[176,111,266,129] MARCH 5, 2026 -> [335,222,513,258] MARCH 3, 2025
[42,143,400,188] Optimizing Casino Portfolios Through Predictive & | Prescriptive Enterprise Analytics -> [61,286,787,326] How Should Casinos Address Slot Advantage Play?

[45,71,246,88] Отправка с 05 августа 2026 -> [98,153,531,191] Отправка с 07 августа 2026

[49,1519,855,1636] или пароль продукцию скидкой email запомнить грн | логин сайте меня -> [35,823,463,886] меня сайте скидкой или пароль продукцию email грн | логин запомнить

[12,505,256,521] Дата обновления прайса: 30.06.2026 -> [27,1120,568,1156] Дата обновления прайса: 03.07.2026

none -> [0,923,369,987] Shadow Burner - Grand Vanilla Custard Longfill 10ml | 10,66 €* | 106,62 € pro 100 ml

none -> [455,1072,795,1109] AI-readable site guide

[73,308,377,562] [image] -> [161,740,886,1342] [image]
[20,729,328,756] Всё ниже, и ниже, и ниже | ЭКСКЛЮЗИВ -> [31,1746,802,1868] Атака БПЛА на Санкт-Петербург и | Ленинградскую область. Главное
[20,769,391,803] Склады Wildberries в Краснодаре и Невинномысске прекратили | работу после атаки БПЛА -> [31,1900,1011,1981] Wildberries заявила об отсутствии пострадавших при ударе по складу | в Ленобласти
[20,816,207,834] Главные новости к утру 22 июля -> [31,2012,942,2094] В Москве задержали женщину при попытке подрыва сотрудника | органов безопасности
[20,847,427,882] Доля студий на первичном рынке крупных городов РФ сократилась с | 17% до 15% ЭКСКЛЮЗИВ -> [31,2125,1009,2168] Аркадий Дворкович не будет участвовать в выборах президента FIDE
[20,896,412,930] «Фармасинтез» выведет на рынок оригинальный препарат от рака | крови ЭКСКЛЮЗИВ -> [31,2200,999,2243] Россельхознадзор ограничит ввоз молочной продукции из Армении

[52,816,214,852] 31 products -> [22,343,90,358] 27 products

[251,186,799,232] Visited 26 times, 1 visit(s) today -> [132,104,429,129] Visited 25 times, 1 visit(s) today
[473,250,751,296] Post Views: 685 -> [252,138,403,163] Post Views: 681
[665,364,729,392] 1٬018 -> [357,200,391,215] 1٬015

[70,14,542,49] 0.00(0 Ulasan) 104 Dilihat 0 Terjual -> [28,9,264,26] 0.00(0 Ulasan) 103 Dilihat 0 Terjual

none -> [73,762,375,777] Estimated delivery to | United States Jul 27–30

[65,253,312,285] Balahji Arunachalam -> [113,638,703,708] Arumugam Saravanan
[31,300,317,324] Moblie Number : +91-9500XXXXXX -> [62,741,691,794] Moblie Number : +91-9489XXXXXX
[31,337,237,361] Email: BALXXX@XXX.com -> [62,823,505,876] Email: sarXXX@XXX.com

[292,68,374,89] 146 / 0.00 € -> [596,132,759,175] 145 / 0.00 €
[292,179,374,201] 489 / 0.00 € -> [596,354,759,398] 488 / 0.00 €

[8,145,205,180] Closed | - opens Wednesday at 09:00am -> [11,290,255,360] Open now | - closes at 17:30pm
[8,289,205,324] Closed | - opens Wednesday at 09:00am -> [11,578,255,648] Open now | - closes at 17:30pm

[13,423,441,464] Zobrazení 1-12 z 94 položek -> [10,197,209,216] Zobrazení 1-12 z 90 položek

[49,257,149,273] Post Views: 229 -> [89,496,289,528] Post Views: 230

**WHAT THIS TASK INVOLVES**: Reproduce the records above exactly, from the first line through the line containing "[20,816,207,834] Главные новости", and output nothing else.

**SOLUTION FOR THIS PROBLEM**:
[176,111,266,129] MARCH 5, 2026 -> [335,222,513,258] MARCH 3, 2025
[42,143,400,188] Optimizing Casino Portfolios Through Predictive & | Prescriptive Enterprise Analytics -> [61,286,787,326] How Should Casinos Address Slot Advantage Play?

[45,71,246,88] Отправка с 05 августа 2026 -> [98,153,531,191] Отправка с 07 августа 2026

[49,1519,855,1636] или пароль продукцию скидкой email запомнить грн | логин сайте меня -> [35,823,463,886] меня сайте скидкой или пароль продукцию email грн | логин запомнить

[12,505,256,521] Дата обновления прайса: 30.06.2026 -> [27,1120,568,1156] Дата обновления прайса: 03.07.2026

none -> [0,923,369,987] Shadow Burner - Grand Vanilla Custard Longfill 10ml | 10,66 €* | 106,62 € pro 100 ml

none -> [455,1072,795,1109] AI-readable site guide

[73,308,377,562] [image] -> [161,740,886,1342] [image]
[20,729,328,756] Всё ниже, и ниже, и ниже | ЭКСКЛЮЗИВ -> [31,1746,802,1868] Атака БПЛА на Санкт-Петербург и | Ленинградскую область. Главное
[20,769,391,803] Склады Wildberries в Краснодаре и Невинномысске прекратили | работу после атаки БПЛА -> [31,1900,1011,1981] Wildberries заявила об отсутствии пострадавших при ударе по складу | в Ленобласти
[20,816,207,834] Главные новости к утру 22 июля -> [31,2012,942,2094] В Москве задержали женщину при попытке подрыва сотрудника | органов безопасности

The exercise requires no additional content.